初戦の先鋒がいかに重要なのかをわかっている彼女達だからこそ、二人の内のどちらかを出してくると思っていた。
しかし、実際出てきたのは見るからに脳が筋肉だけで構成されていそうな人間。やる気の維持が難しい相手だった。
「っかぁ~次の相手は楽しませてくれるんだろうな~」
大声でそんなことを言い始めた人間にヨーノルドはその目を鋭くさせる。
「昨日のゲームはつまんねぇ奴しか居なかったし……正直うんざりしてたんだ」
「惨めな人間ごときが……調子に乗るな……」
ヨーノルドの身体から熱気が溢れだし、周りの気温を上げていく。その表情には怒りの感情が現れていた。

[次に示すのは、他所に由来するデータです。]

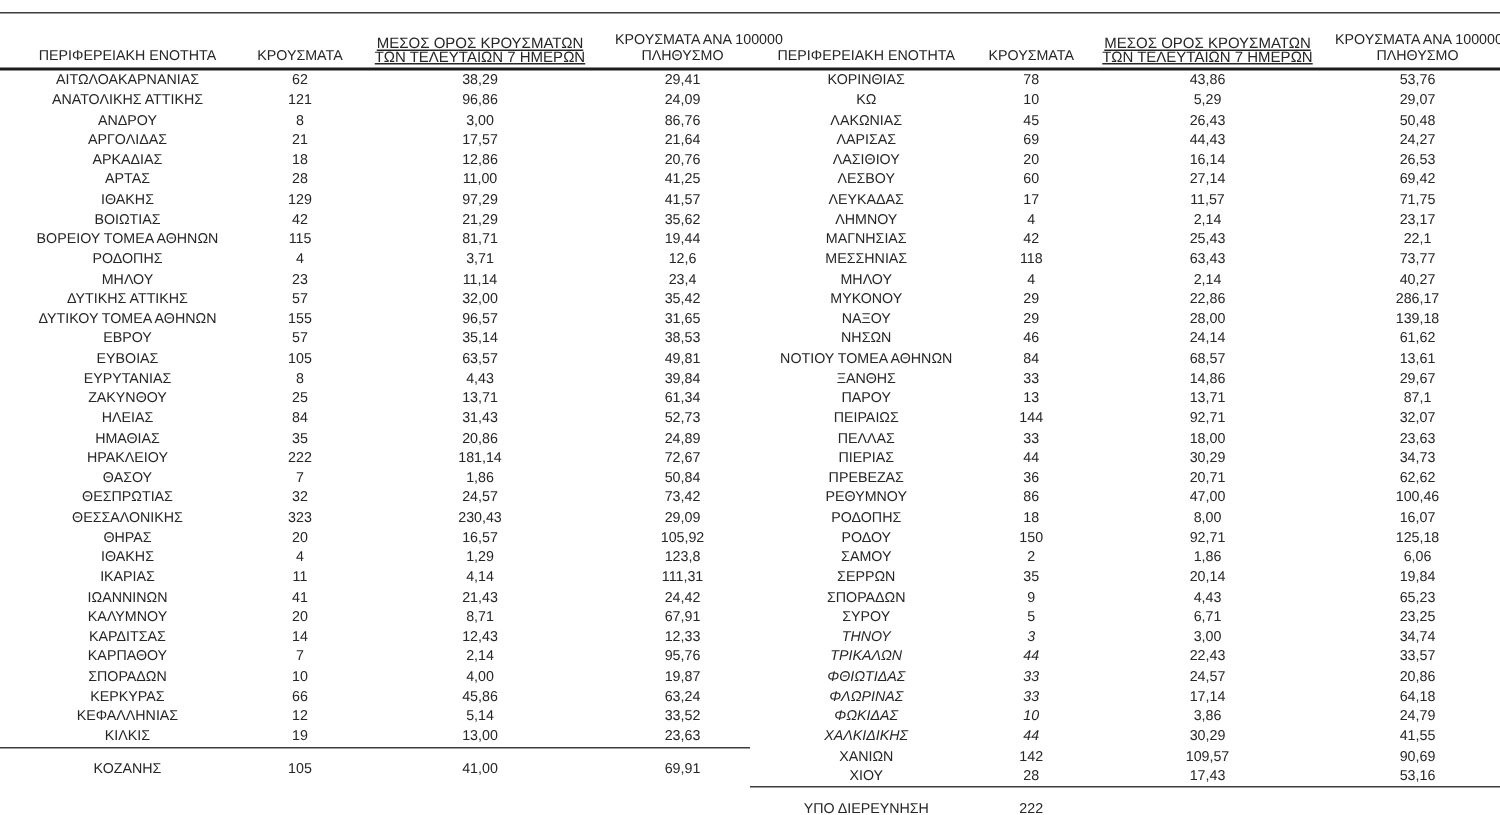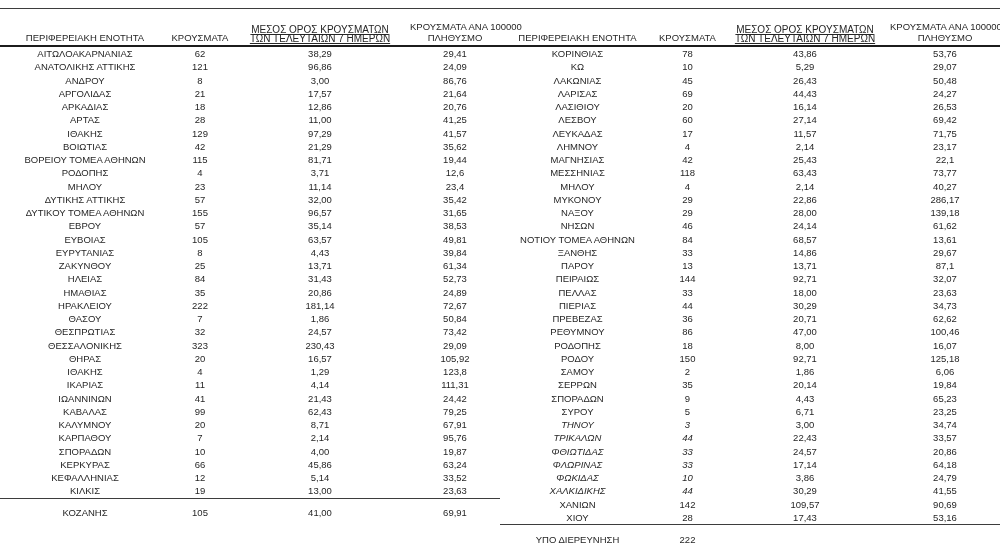"ΚΑΒΑΛΑΣ" div.row { html: <div> <div>ΚΑΒΑΛΑΣ</div> <div>99</div> <div>62,43</div> <div>79,25</div> </div> -> none }
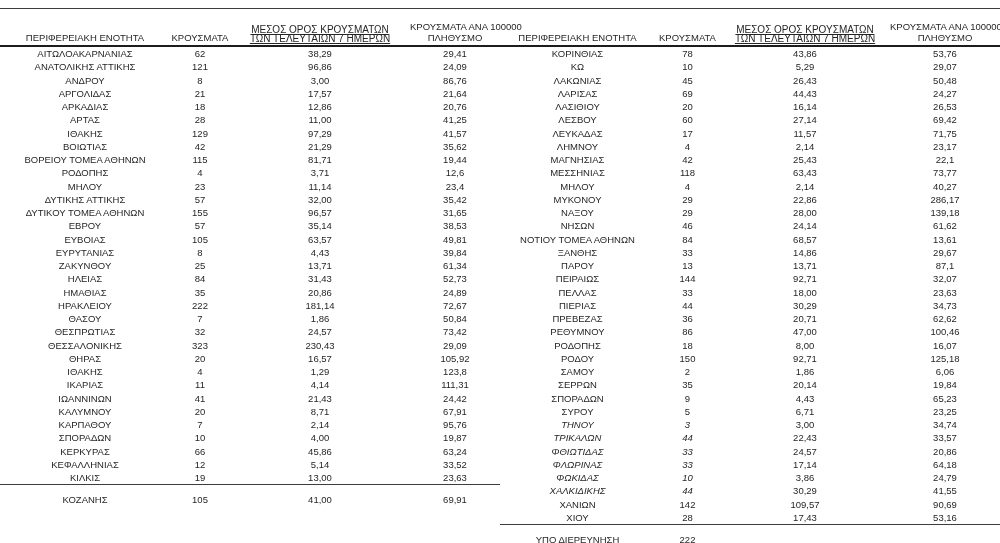"ΚΑΡΔΙΤΣΑΣ" div.row { html: none -> <div> <div>ΚΑΡΔΙΤΣΑΣ</div> <div>14</div> <div>12,43</div> <div>12,33</div> </div> }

「っは~たまんねぇなぁ~あんたなかなか面白そうじゃねぇか~!!」
ウィルの相手を煽るような笑みに、ヨーノルドの額に筋が立った瞬間、スタジアム全体に大きな鐘の音が鳴り響く。
その音により、スタジアムのフィールドに立つ二人は地面を蹴った。そして、勝負は一瞬にして決まった。
ヨーノルドは相手が人間だという理由で、ウィルは相手が拳を握ったという理由で、それぞれ武器を持たなかった。
その結果、ヨーノルドの一撃はウィルよりも早く相手の顔面を穿つ。しかし、人を容易に殺すことのできる威力を持つ拳を真っ正面から受けたウィルは残念そうな顔を見せ、たった一言こう言った。
「……がっかりだよ……」
直後に放たれたウィルの一撃はヨーノルドの一撃よりも遥かに強力だった。
けたたましい轟音を響かせ、ヨーノルドの体は一瞬でフィールドに設けられた結界に叩きつけられ、動かなくなってしまった。
元人間が何百年も神の眷族として名を上げて来た者を倒す。そんなあり得ない状況にスタジアム全体が静まりかえってしまった。
歓声を上げることすら出来ない。
紹介や盛り上げを任せられていた天使でさえ、目の前で起こった状況に目を見開き、声も出せない様子だった。
そんな沈黙が支配するスタジアムで、ウィルは試合の礼をしてから、控え室に戻っていった。
(ファミルアーテの第8位だって師匠に聞いてたから結構期待してたんだがな……そこのナンバー2もあの程度か……)
長い通路を歩くウィルは両手を腰につけながら、皆の待つ控え室に向かっていた。
そんな彼の視界に一人の少女が映った。
その少女を見た瞬間、ウィルは口角を吊り上げ、これから起こるであろう面白い見せ物に期待してしまう。
「頑張ってくれよ、大将!!」
すれ違い、背中越しに手を振りながら、ウィルはそれだけを伝えた。
そして、銀髪の少女は目的を果たすために、その足を前に進めた。